Sem morte não existiram religiões, estas vivem da dificuldade dos seres humanos em líder com o fim da vida, daí que uma boa parte dos rituais das igrejas e, em particular, da Igreja Católica se centrem na morte. Em qualquer celebração católica a morte é o tema central do princípio ao fim, ainda que sempre transformada em vida graças à ressurreição.
O batismo é a garantia de entrada no céu em caso de morte, a extrema unção é uma espécie de batismo ao contrário, uma guia de marcha. As igrejas estão cheias de idosos receosos da forma como o criador vai fazer as contas. A morte é o grande enigma da vida e alimenta todos os medos que nos conduzem à crença da ressurreição, da vida para além da morte.
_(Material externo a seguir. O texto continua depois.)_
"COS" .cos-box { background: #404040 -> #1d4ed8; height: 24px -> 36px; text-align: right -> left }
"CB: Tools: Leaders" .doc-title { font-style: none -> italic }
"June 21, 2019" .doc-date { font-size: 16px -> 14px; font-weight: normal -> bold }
Não admira que vejamos alguns políticos já acabados a serem cada vez mais fundamentalistas, diria mesmo extremistas religiosos, sempre que a política se cruza com a religião.
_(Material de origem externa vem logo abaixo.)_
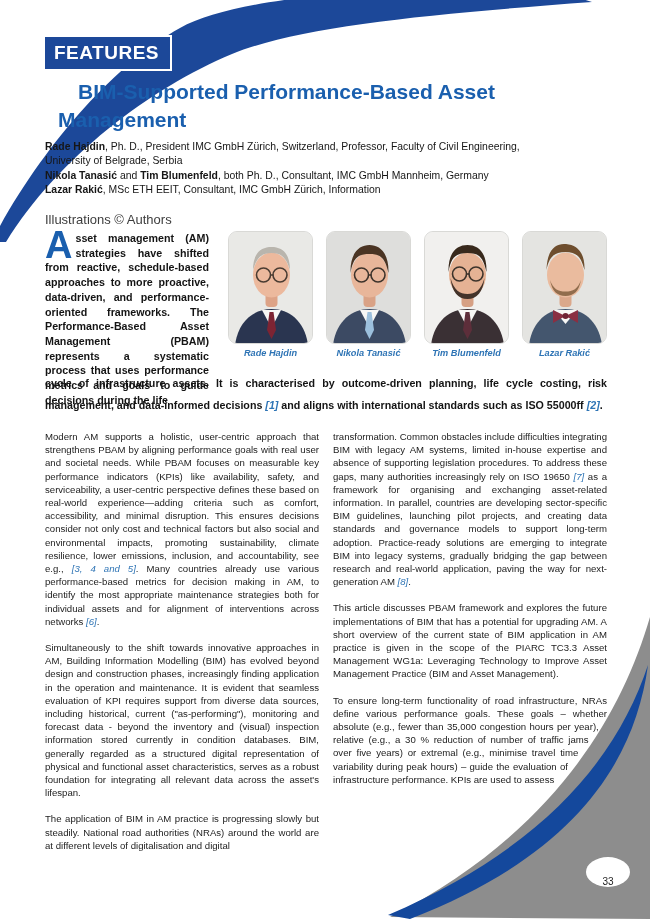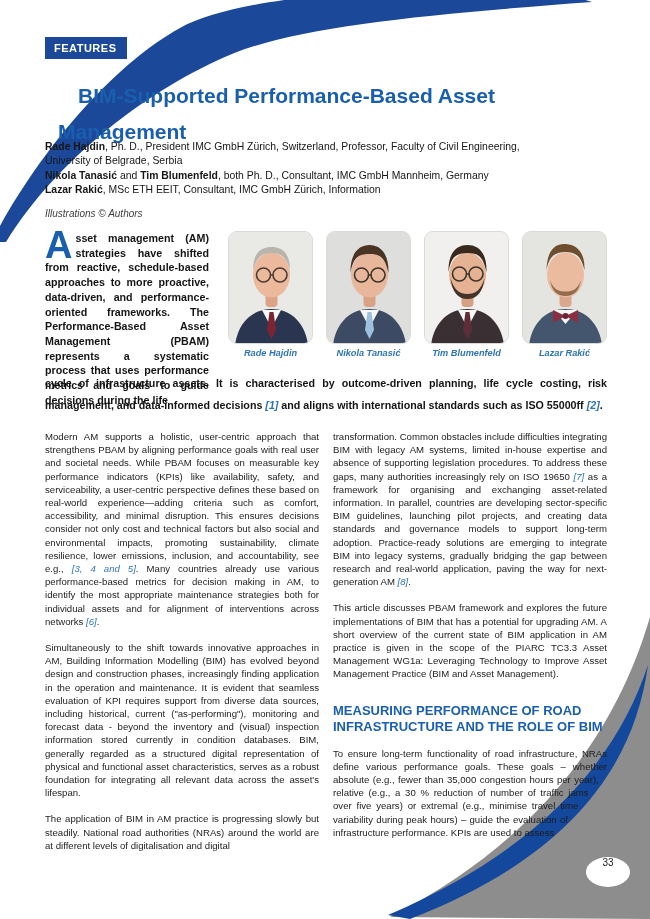"FEATURES" .features-box { font-size: 11px -> 19px }
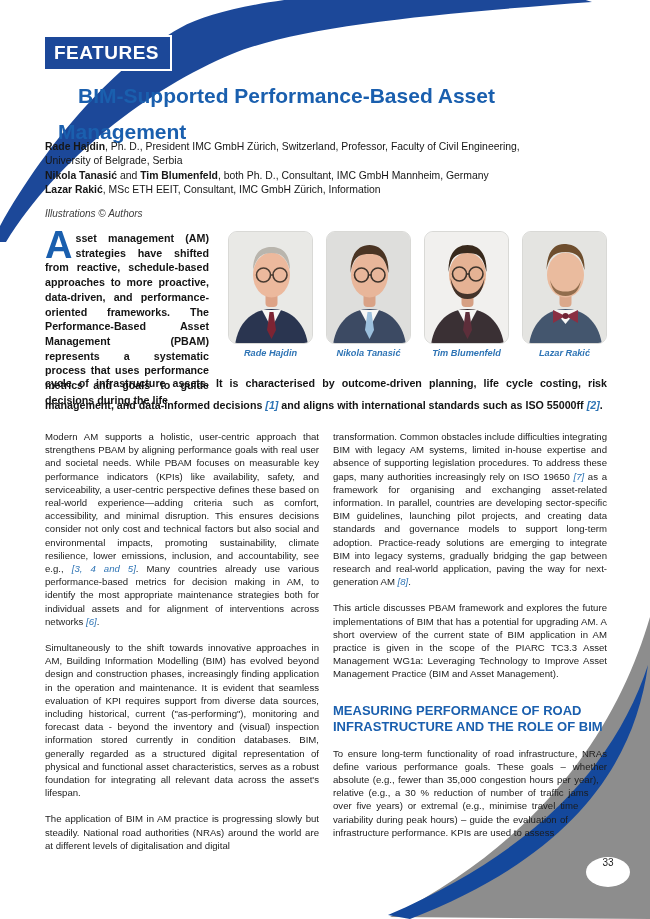"BIM-Supported Performance-Based Asset" .title { line-height: 36px -> 28px }
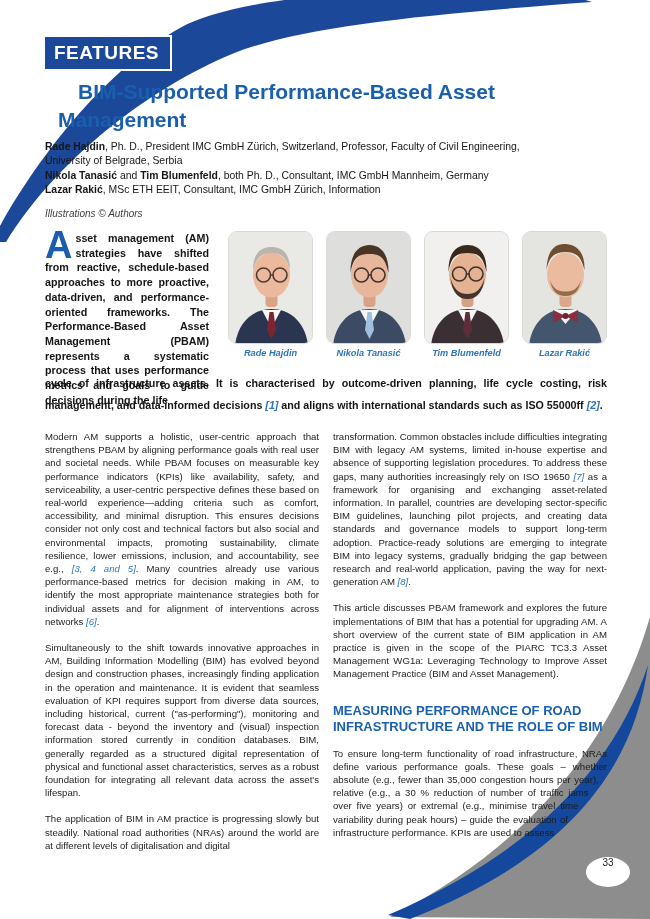"Illustrations © Authors" .credits { font-size: 10px -> 13px; font-style: italic -> none; margin-top: 10px -> 16px }
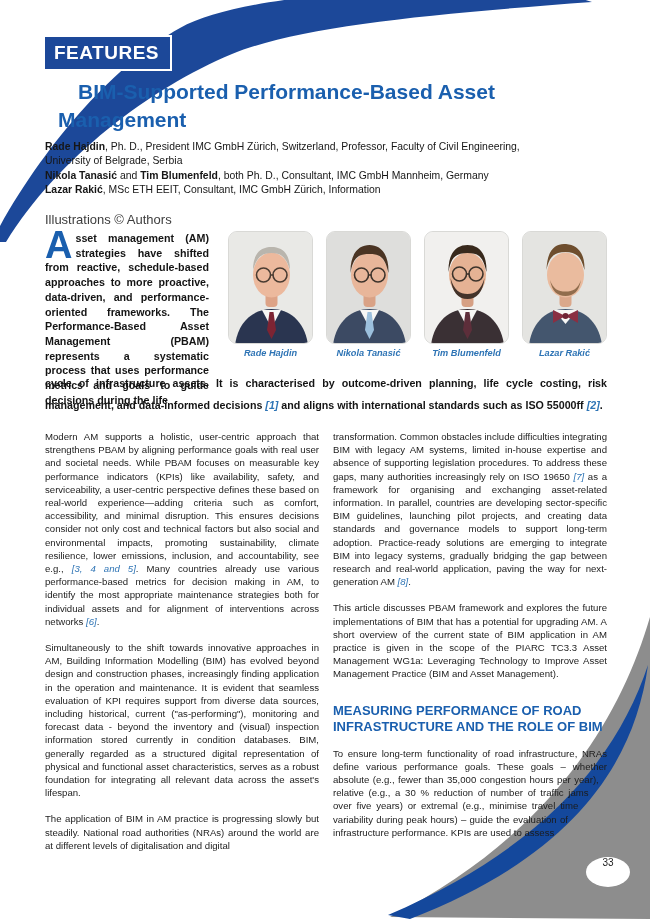"MEASURING PERFORMANCE OF ROAD" h2.section-heading { html: <h2>MEASURING PERFORMANCE OF ROAD INFRASTRUCTURE AND THE ROLE OF BIM</h2> -> none }
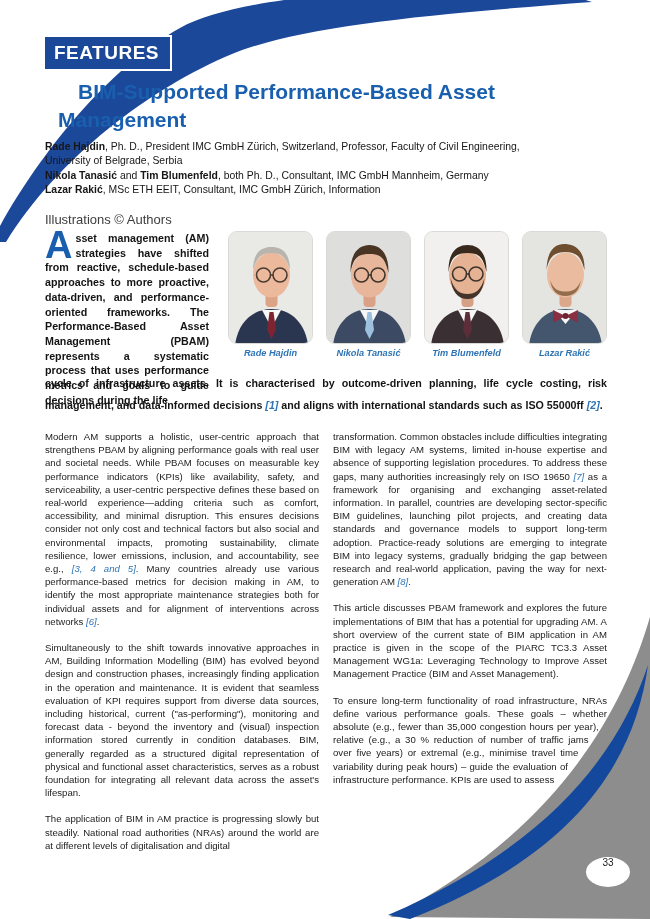"33" .page-bubble { align-items: flex-start -> flex-end }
Não admira que com o debate da eutanásia se volte a sentir no ar um ambiente de guerra santa, as mesmas almas bondosas que há uns anos eram especialistas em apoiar jovens grávidas que recusavam o aborto, são agora voluntariosas almas bondosas apostadas em proporcionar mortes felizes.
No meio de tanta morte que poderia ser evitada e que sucede devido a falhas que resultam de fatores humanos, estas almas voluntariosas e infinitamente bondosas estão apostadas em que algumas dezenas de cidadãos que querem que os deixem morrer em paz sejam forçados contra a sua vontade a manterem-se vivos em sofrimento, mas em paz com Deus graças à ajuda de algumas pastilhas e do carinho destas almas boas.
Mais uma vez o debate está inquinado porque alguns querem que as suas convicções tenham forma de lei penal e que aquilo que consideram pecado merca penas por homicídio. Porque não refletem sobre como se morre em Portugal? Porque não aplicam a sua imensa bondade, por exemplo, às mulheres que são vítimas de violência doméstica e a quem muitas vezes recomendam paciência, porque a família deve estar acima de quaisquer valores? Porque não se batem contra a pena de morte? Porque não sugerem ao Papa que peça desculpa à humanidade pelos muitos milhões de vítimas do fundamentalismo religioso que vigorou até à segunda guerra mundial? Porque não se batem contra a pena de morte?